3 Jan. 1787–14 Mar. 1849

William Sherley Williams, trapper and guide better known as Bill or Old Bill Williams, was born on a farm on Horse Creek in Rutherford (now Polk) County, the fourth of nine children of Joseph and Sarah Musick Williams. His family was of Welsh origin on both sides. His mother was of a Virginia family that had migrated to Rutherford County; his father was born in North Carolina and served for seven years in the Continental army. They married in Rutherford County in 1777 and after the war received a grant of 274 acres on Horse Creek. They sold this in 1794 and moved westward to the vicinity of St. Louis, where they again took up farming.

At age seventeen, following some schooling, Williams became a traveling Baptist minister among the frontier settlements. After seven years he realized that this was not his calling and turned to trapping; at that time St. Louis was the hub of the U.S. fur trade.

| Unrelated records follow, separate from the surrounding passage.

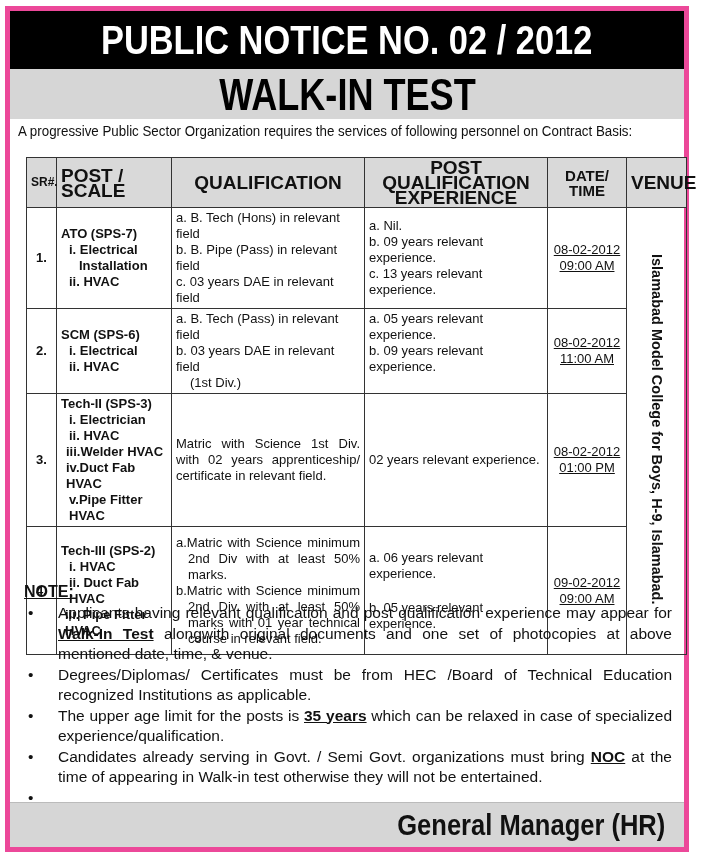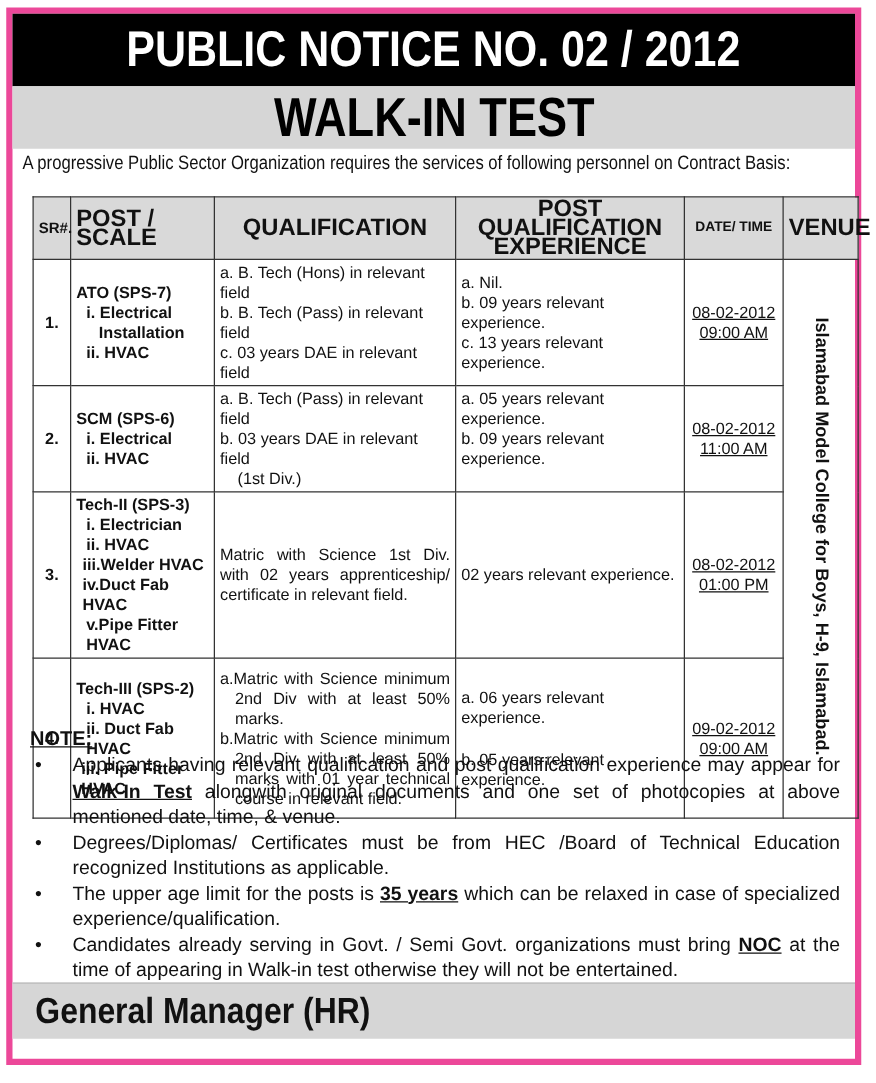--- a/index.html
+++ b/index.html
@@ -79,7 +79,7 @@
         <th style="text-align:left">POST / SCALE</th>
         <th>QUALIFICATION</th>
         <th>POST QUALIFICATION EXPERIENCE</th>
-        <th style="font-size:11px">DATE/ TIME</th>
+        <th style="font-size:15px">DATE/ TIME</th>
         <th>VENUE</th>
       </tr>
     </thead>

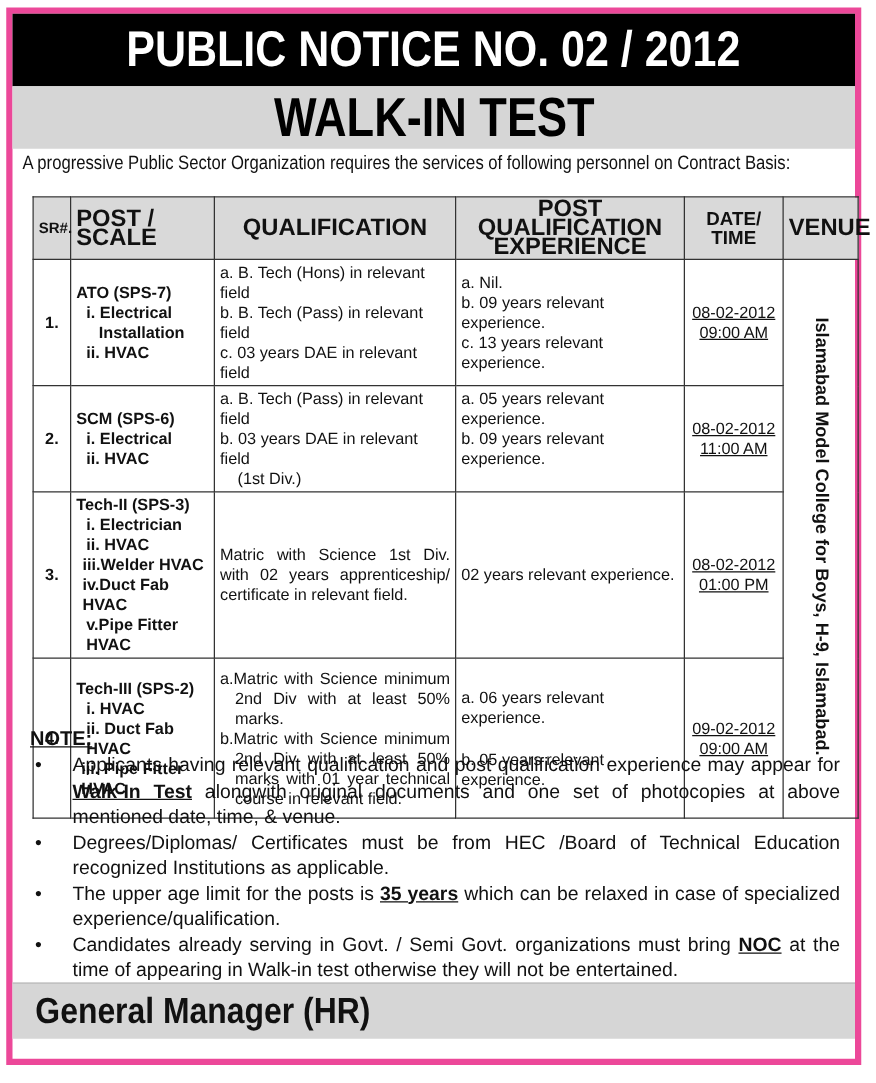--- a/index.html
+++ b/index.html
@@ -95,7 +95,7 @@
         </td>
         <td class="qual">
           <span class="cx">a. B. Tech (Hons) in relevant field</span>
-          <span class="cx">b. B. Tech (Pass) in relevant field</span>
+          <span class="cx">b. B. Pipe (Pass) in relevant field</span>
           <span class="cx">c. 03 years DAE in relevant field</span>
         </td>
         <td class="exp">

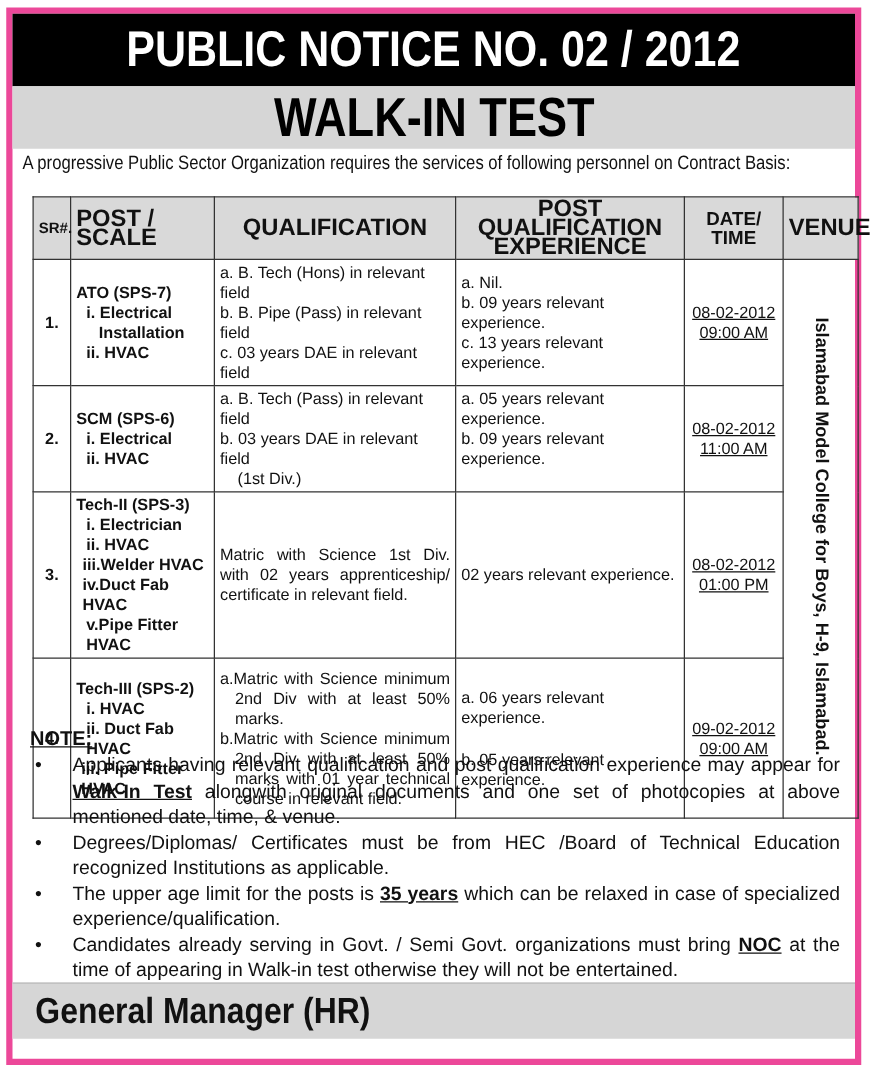--- a/index.html
+++ b/index.html
@@ -45,9 +45,9 @@
                 text-align: justify; margin-bottom: 0px; }
   ul.notes li .bul { position: absolute; left: 4px; top: 0; }
   .b-u { font-weight: bold; text-decoration: underline; }
-  .footer-bar { position: absolute; left: 0; bottom: 16px; right: 0; height: 44px; background: #d6d6d6;
-                border-top: 1px solid #bbb; text-align: left; font-weight: bold; font-size: 29px;
-                line-height: 44px; }
+  .footer-bar { position: absolute; left: 0; bottom: 0; right: 0; height: 44px; background: #d6d6d6;
+                border-top: 1px solid #bbb; text-align: right; font-weight: bold; font-size: 29px;
+                line-height: 44px; padding-left: 28px; }
   .footer-bar span { display: inline-block; transform: scaleX(0.88); }
 </style>
 </head>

Settling among the Osage Indians, he hunted and trapped the year round. In 1825–26 he was a member of a surveying party that marked the greater part of the Santa Fe Trail. For the remainder of his life he was one of the ablest of the "mountain men," that hardy and colorful group that hunted and trapped in the West prior to 1850 and that often guided expeditions through wild and unexplored territory. Williams was on good terms with several Indian tribes and spoke their languages. His trapping and guide work took him to virtually every state west of Missouri; surveying and exploration groups sought out his services due to his expert knowledge of the climate and terrain.

In 1833–34 he was a member of the California expedition led by Joseph R. Walker; in 1841 and 1843 he was with parties exploring the Northwest and New Mexico. In 1848 he joined the fourth western expedition of John Charles Fremont as a guide. Mountain snowstorms slowed the party and led to eleven deaths; the group finally gave up and returned to Taos, N.Mex. Fremont blamed Williams for the disaster, rather unjustly in the view of most mountain historians. Several weeks afterwards Williams and another survivor, Dr. Benjamin Kern, returned to this trail in hopes of salvaging some lost medical equipment. They were attacked and killed by a band of Ute Indians.

Williams was probably the roughest, bravest, and most eccentric of all the mountain men, whose ranks included such vivid personalities as Kit Carson, Jed Smith, and Lucien Fontenelle. Zebulon Pike, for whom Pike's Peak is named, described him as "about six-feet-one, gaunt, red-headed, with a hard weatherbeaten face, marked deeply with small-pox. . . . a shrewd, acute, original man, and far from illiterate. . . . the bravest and most fearless mountaineer of them all." His reckless sprees of fighting and drinking in the forts and trading posts of the time became legendary; still, his real love was the untracked solitude of the mountain West. Though reckless at times, he was a skilled trader at the fur posts and an accomplished negotiator with the Indians.

He is believed to have married, around 1813, an Osage woman by whom he had two daughters, and to have been buried by the Indians who killed him near the Del Norte River in lower Colorado. His name is perpetuated in Bill Williams Mountain, Bill Williams Fork of the Colorado River, and probably the town of Williams, all in Arizona, as well as the Williams River, in Middle Park, Colo., and the nearby Williams River Mountains.

References:

Asheville Citizen-Times, 19 Apr., 6 May 1951, 17 Aug. 1961.

DAB, vol. 10 (1964).

Alpheus H. Favour, Old Bill Williams: Mountain Man (1936).

Raleigh News and Observer, 27 Feb. 1955.

C. P. Williams, Lone Elk: The Life Story of Bill Williams, Trapper and Guide of the Far West, 2 parts (1935–36).

Additional Resources:

Underwood, Lamar. 2004. Tales of the mountain men: seventeen stories of survival, exploration, and outdoor craft. Guilford, Conn: Lyons Press.